* AIM OF THE TASK: In the listing below, locate the lines that hold the string "absolute". Copy those lines.
------------------------
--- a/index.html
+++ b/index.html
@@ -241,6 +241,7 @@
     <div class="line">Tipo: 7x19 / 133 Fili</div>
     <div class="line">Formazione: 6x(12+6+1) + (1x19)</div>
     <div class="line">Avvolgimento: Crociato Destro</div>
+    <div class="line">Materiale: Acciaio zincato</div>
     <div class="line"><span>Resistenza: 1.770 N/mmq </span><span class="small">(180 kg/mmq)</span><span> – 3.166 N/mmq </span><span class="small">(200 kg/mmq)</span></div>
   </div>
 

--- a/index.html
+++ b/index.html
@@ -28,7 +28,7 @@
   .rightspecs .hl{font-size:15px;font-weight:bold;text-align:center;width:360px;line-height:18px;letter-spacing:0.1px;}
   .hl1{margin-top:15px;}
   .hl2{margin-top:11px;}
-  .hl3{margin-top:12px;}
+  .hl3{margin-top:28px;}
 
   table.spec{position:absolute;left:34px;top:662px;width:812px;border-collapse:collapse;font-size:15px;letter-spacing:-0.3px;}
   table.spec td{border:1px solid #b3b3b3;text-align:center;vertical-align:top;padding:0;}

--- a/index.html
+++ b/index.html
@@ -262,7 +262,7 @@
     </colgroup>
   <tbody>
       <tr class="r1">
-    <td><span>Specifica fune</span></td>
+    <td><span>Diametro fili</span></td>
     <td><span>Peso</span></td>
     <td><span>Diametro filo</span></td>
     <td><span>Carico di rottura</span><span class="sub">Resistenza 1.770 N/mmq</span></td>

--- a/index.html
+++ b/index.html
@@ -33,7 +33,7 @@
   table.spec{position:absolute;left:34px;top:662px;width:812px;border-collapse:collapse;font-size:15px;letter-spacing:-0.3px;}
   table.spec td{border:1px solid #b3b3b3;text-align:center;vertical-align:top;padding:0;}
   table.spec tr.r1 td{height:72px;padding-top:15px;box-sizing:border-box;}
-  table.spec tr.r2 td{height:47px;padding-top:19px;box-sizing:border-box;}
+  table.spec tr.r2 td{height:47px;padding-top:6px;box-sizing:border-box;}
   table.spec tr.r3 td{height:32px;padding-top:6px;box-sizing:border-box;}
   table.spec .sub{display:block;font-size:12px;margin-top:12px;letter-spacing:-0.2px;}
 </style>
------------------------
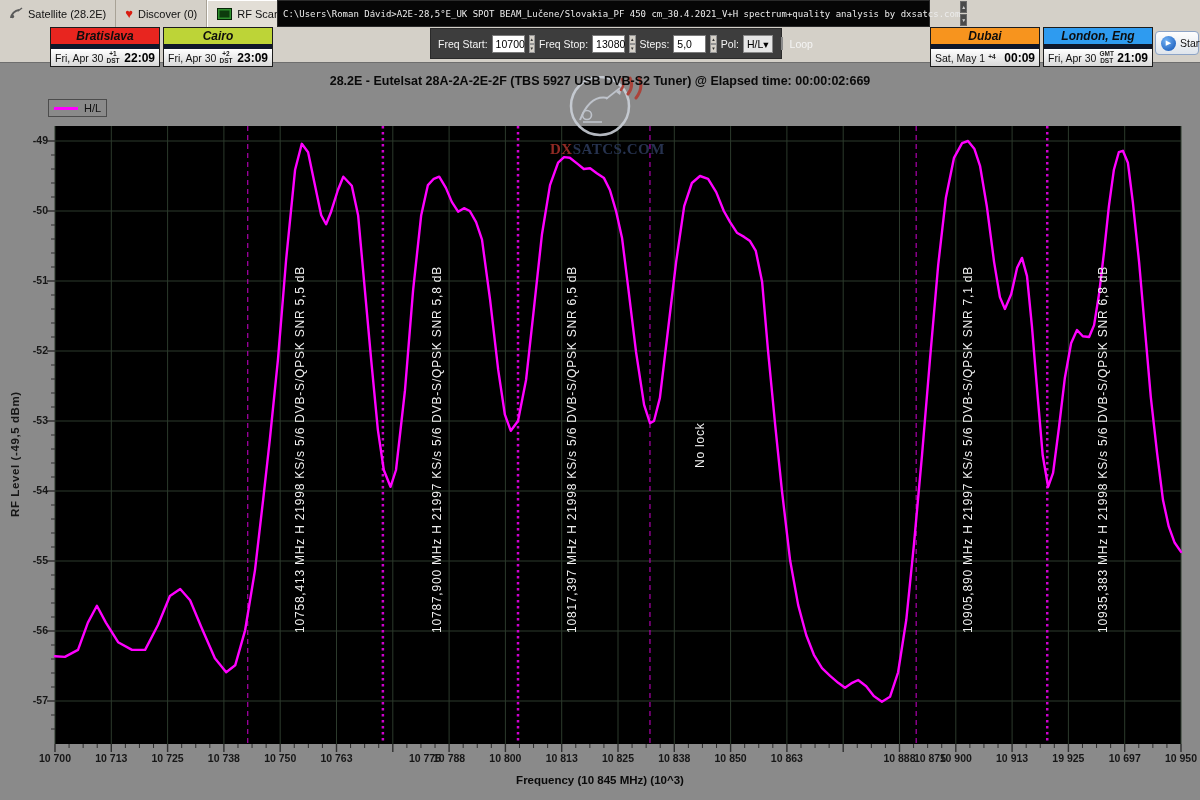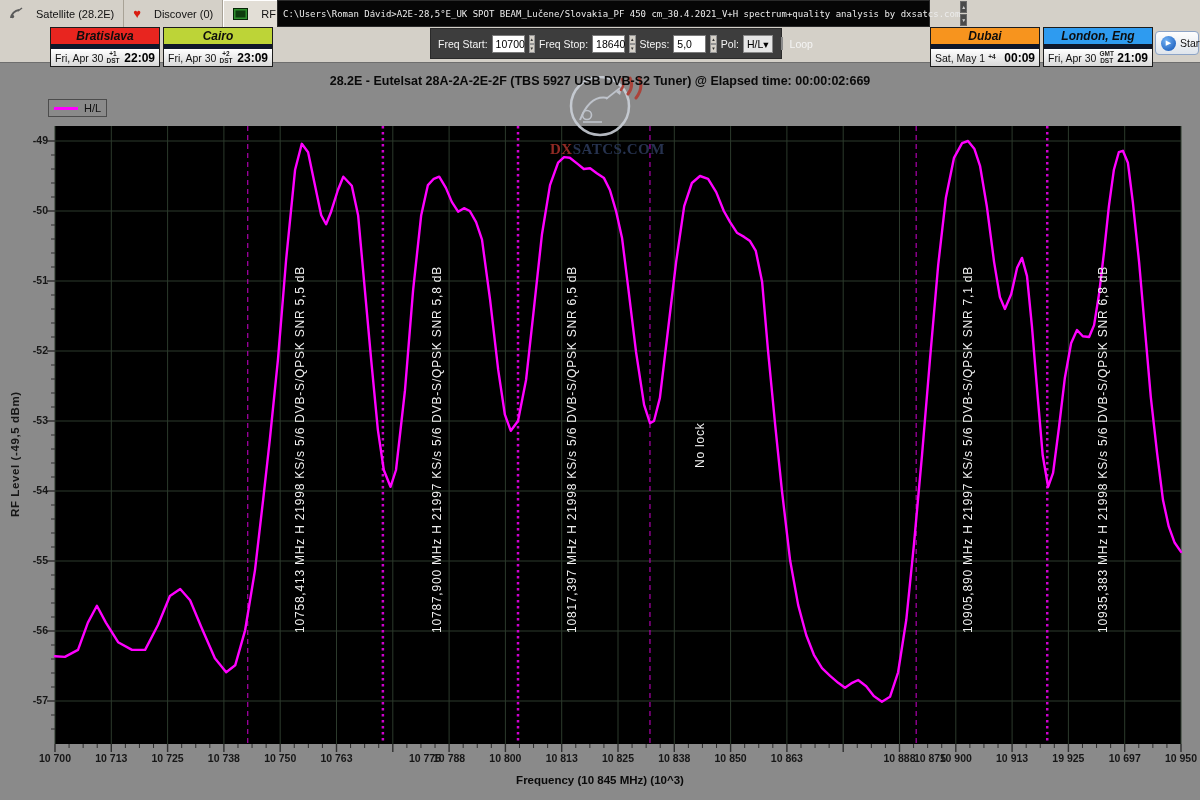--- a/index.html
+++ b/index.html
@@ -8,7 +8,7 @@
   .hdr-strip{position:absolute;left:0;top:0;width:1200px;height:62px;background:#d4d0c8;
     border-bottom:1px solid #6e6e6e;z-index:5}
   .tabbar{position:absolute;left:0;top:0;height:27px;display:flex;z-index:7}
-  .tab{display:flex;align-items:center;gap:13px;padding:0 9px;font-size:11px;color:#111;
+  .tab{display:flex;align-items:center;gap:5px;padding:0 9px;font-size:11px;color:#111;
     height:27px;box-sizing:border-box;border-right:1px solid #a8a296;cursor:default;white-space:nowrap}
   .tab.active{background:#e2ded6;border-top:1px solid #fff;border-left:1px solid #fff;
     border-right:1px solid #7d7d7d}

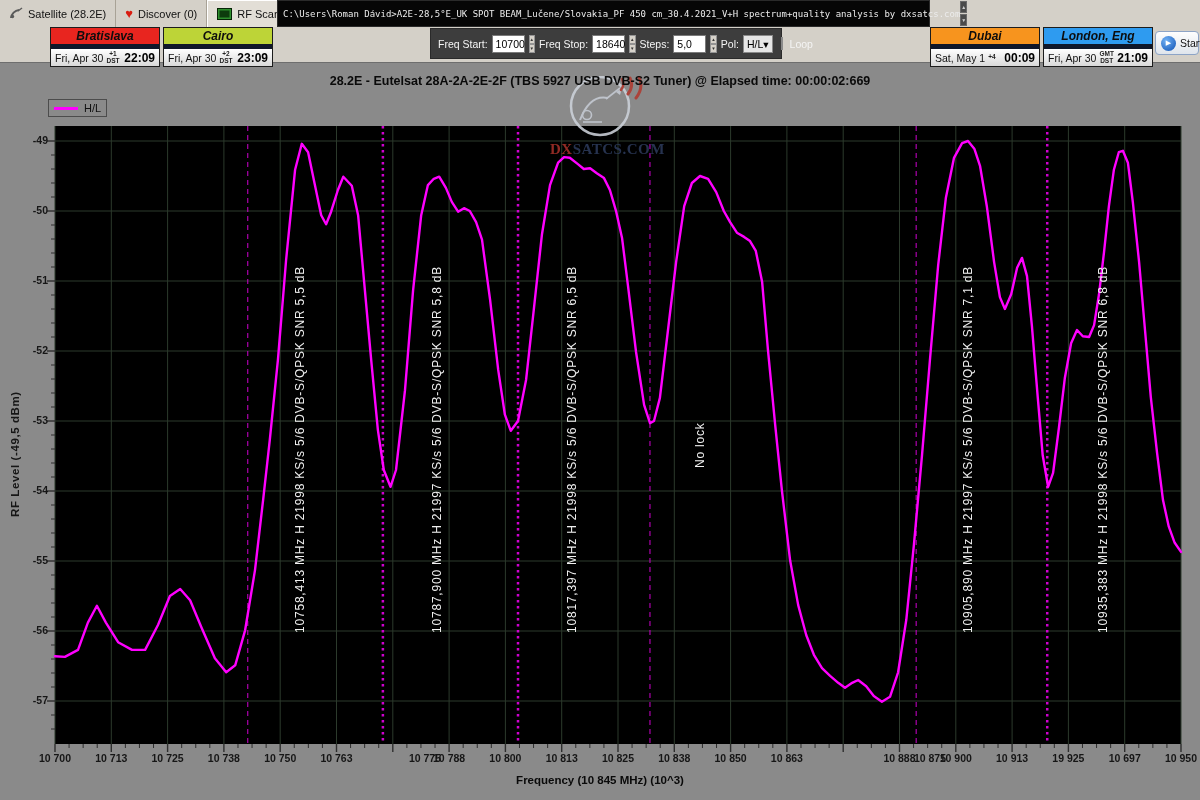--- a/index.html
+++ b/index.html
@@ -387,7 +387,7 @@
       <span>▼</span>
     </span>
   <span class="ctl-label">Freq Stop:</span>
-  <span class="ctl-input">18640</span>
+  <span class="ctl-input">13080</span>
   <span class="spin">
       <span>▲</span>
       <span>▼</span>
------------------------
* ANSWER SPACE:
   table.spec{position:absolute;left:34px;top:662px;width:812px;border-collapse:collapse;font-size:15px;letter-spacing:-0.3px;}
   table.spec{position:absolute;left:34px;top:662px;width:812px;border-collapse:collapse;font-size:15px;letter-spacing:-0.3px;}
   .hdr-strip{position:absolute;left:0;top:0;width:1200px;height:62px;background:#d4d0c8;
   .tabbar{position:absolute;left:0;top:0;height:27px;display:flex;z-index:7}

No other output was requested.